▶ Exercise brief: Pull every line holding the word "ESSUYAGE" from the data below and copy it.

▶ Data to examine:
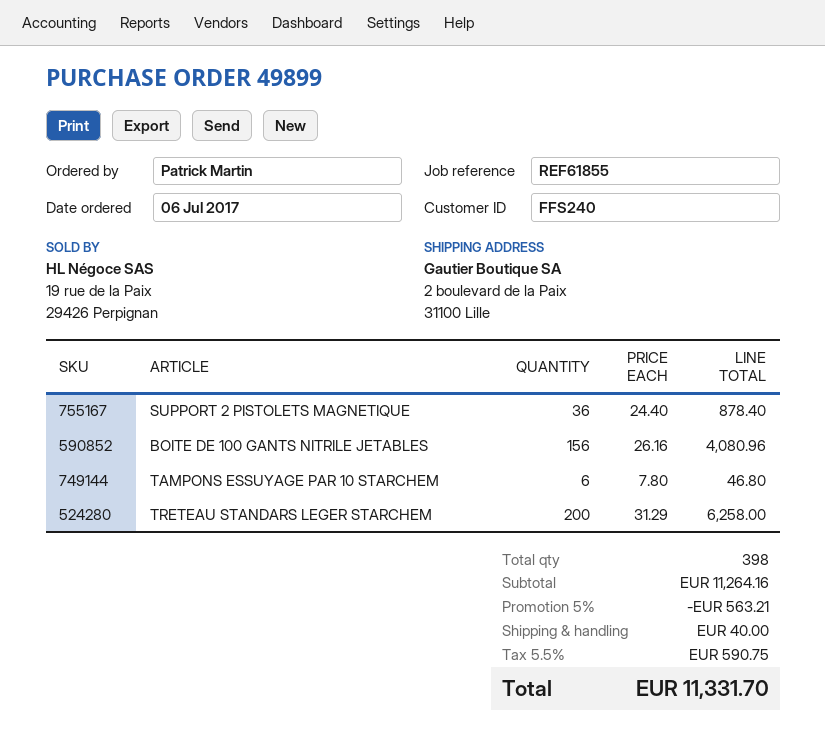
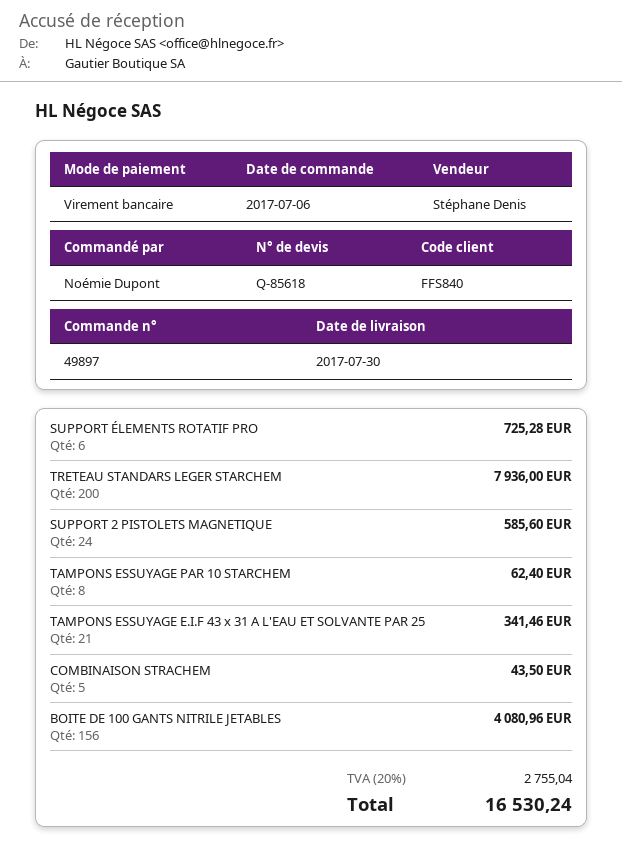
order number: 49899 -> 49897
customer number: FFS240 -> FFS840
ordered by: Patrick Martin -> Noémie Dupont
SUPPORT 2 PISTOLETS MAGNETIQUE: 36 for 878.40 -> 24 for 585.60
TAMPONS ESSUYAGE PAR 10 STARCHEM: 6 for 46.80 -> 8 for 62.40
TRETEAU STANDARS LEGER STARCHEM: 200 for 6258.00 -> 200 for 7936.00
SUPPORT ÉLEMENTS ROTATIF PRO: none -> 6 for 725.28
TAMPONS ESSUYAGE E.I.F 43 x 31 A L'EAU ET SOLVANTE PAR 25: none -> 21 for 341.46
COMBINAISON STRACHEM: none -> 5 for 43.50
discount: 5% = 563.21 -> none
shipping: 40.00 -> none
tax: 5.5% = 590.75 -> 20% = 2755.04
total: 11331.70 -> 16530.24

▶ Exercise output:
TAMPONS ESSUYAGE PAR 10 STARCHEM: 6 for 46.80 -> 8 for 62.40
TAMPONS ESSUYAGE E.I.F 43 x 31 A L'EAU ET SOLVANTE PAR 25: none -> 21 for 341.46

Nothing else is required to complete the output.